▶ [WHAT THE EXERCISE ASKS]: Retype the entries below word for word, leaving out every picture.
--- EXTRACTED ENTRIES Enclosed Below ---
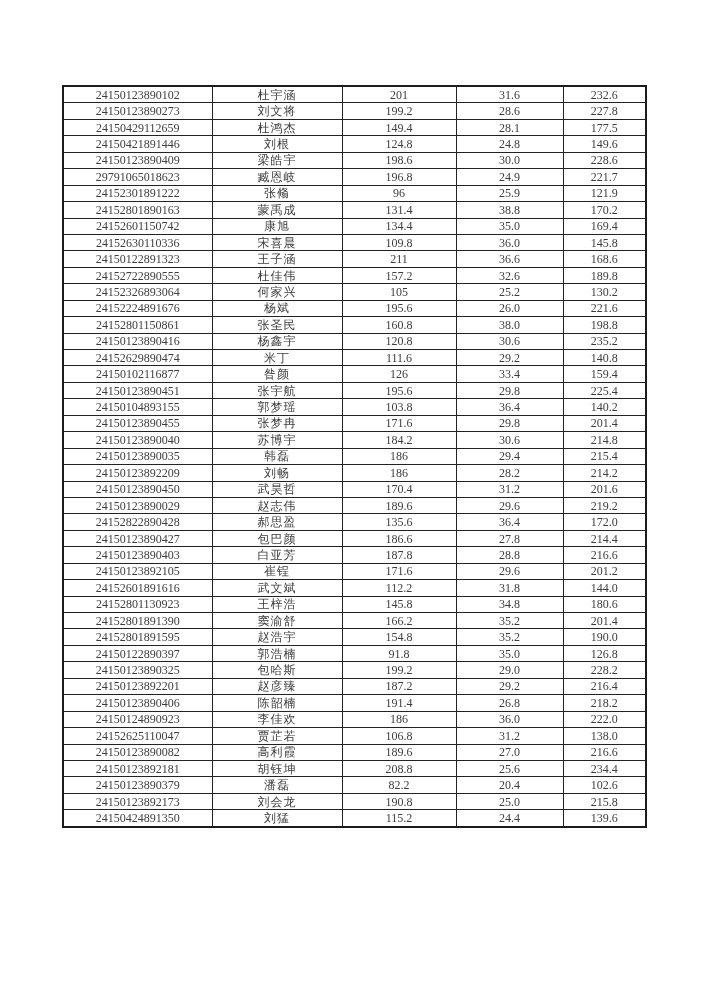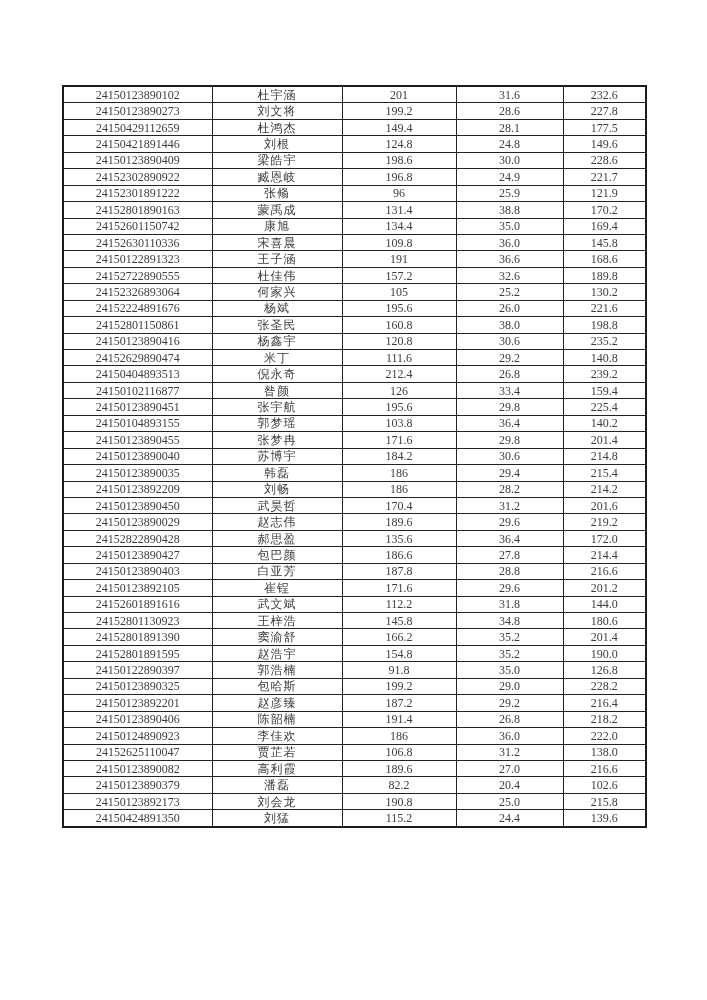--- a/index.html
+++ b/index.html
@@ -90,7 +90,7 @@
           <td>228.6</td>
         </tr>
         <tr>
-          <td>24152302890922</td>
+          <td>29791065018623</td>
           <td class="name-cell">臧恩岐</td>
           <td>196.8</td>
           <td>24.9</td>

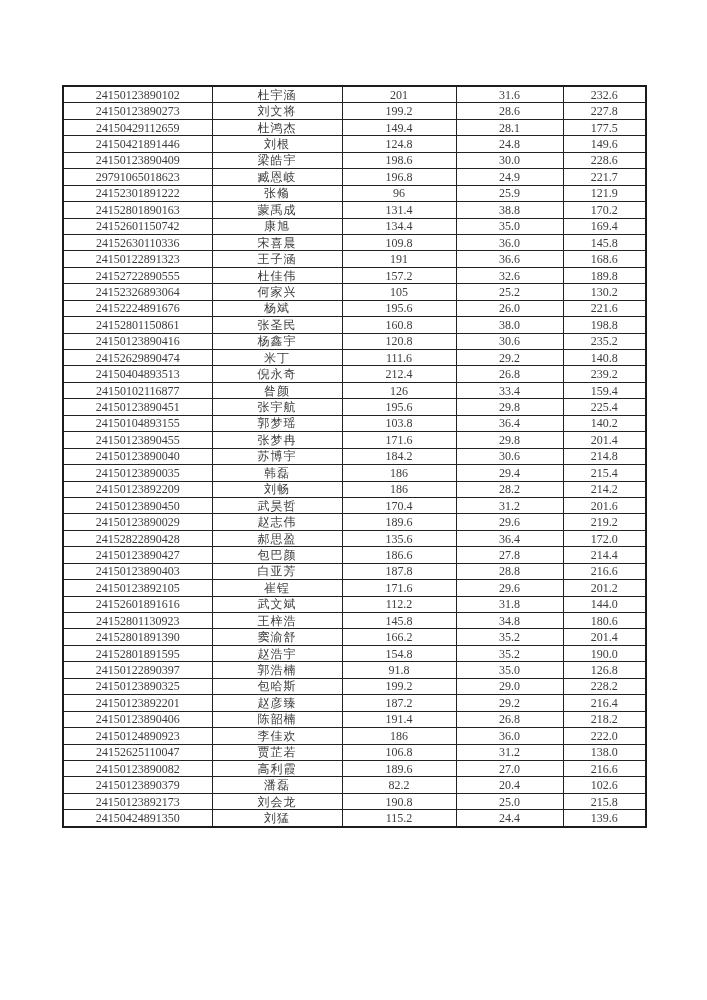--- a/index.html
+++ b/index.html
@@ -127,7 +127,7 @@
         <tr>
           <td>24150122891323</td>
           <td class="name-cell">王子涵</td>
-          <td>191</td>
+          <td>211</td>
           <td>36.6</td>
           <td>168.6</td>
         </tr>

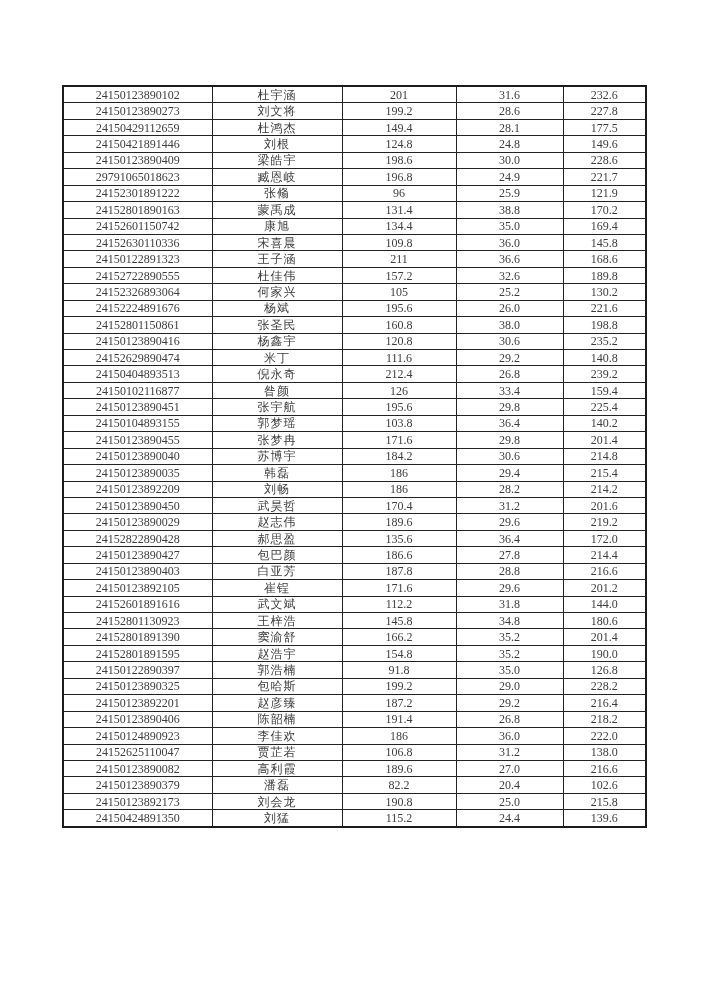--- a/index.html
+++ b/index.html
@@ -174,13 +174,6 @@
           <td>140.8</td>
         </tr>
         <tr>
-          <td>24150404893513</td>
-          <td class="name-cell">倪永奇</td>
-          <td>212.4</td>
-          <td>26.8</td>
-          <td>239.2</td>
-        </tr>
-        <tr>
           <td>24150102116877</td>
           <td class="name-cell">昝颜</td>
           <td>126</td>

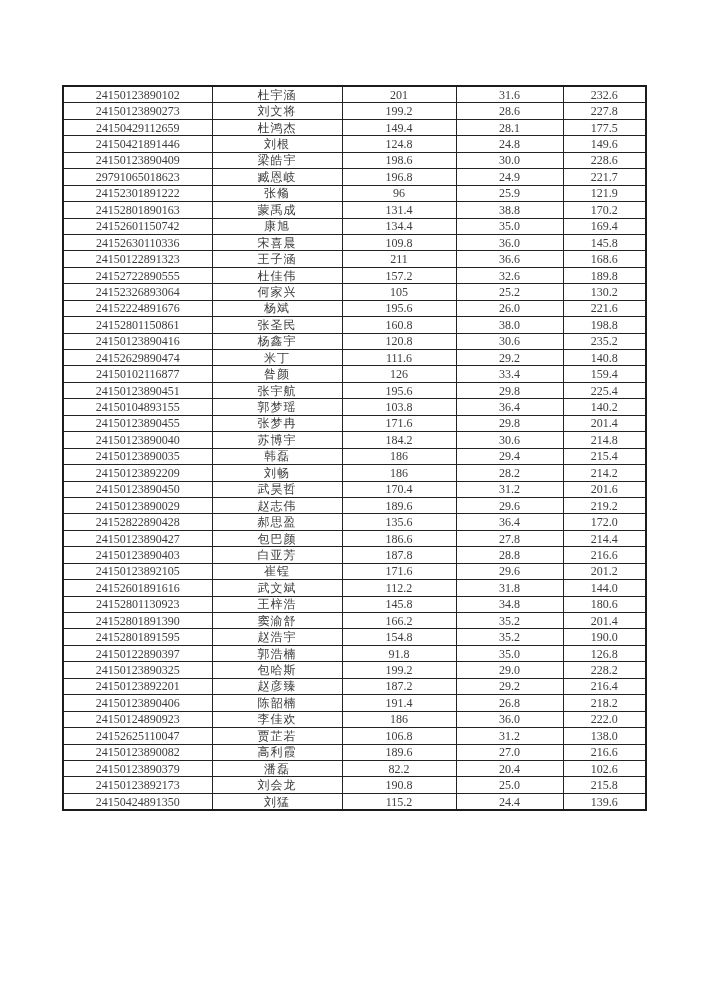--- a/index.html
+++ b/index.html
@@ -342,6 +342,13 @@
           <td>216.6</td>
         </tr>
         <tr>
+          <td>24150123892181</td>
+          <td class="name-cell">胡钰坤</td>
+          <td>208.8</td>
+          <td>25.6</td>
+          <td>234.4</td>
+        </tr>
+        <tr>
           <td>24150123890379</td>
           <td class="name-cell">潘磊</td>
           <td>82.2</td>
--- End of Enclosed EXTRACTED ENTRIES ---
▶ [ANSWER FOR THIS EXERCISE]:
--- a/index.html
+++ b/index.html
@@ -90,7 +90,7 @@
           <td>228.6</td>
         </tr>
         <tr>
-          <td>24152302890922</td>
+          <td>29791065018623</td>
           <td class="name-cell">臧恩岐</td>
           <td>196.8</td>
           <td>24.9</td>

--- a/index.html
+++ b/index.html
@@ -127,7 +127,7 @@
         <tr>
           <td>24150122891323</td>
           <td class="name-cell">王子涵</td>
-          <td>191</td>
+          <td>211</td>
           <td>36.6</td>
           <td>168.6</td>
         </tr>

--- a/index.html
+++ b/index.html
@@ -174,13 +174,6 @@
           <td>140.8</td>
         </tr>
         <tr>
-          <td>24150404893513</td>
-          <td class="name-cell">倪永奇</td>
-          <td>212.4</td>
-          <td>26.8</td>
-          <td>239.2</td>
-        </tr>
-        <tr>
           <td>24150102116877</td>
           <td class="name-cell">昝颜</td>
           <td>126</td>

--- a/index.html
+++ b/index.html
@@ -342,6 +342,13 @@
           <td>216.6</td>
         </tr>
         <tr>
+          <td>24150123892181</td>
+          <td class="name-cell">胡钰坤</td>
+          <td>208.8</td>
+          <td>25.6</td>
+          <td>234.4</td>
+        </tr>
+        <tr>
           <td>24150123890379</td>
           <td class="name-cell">潘磊</td>
           <td>82.2</td>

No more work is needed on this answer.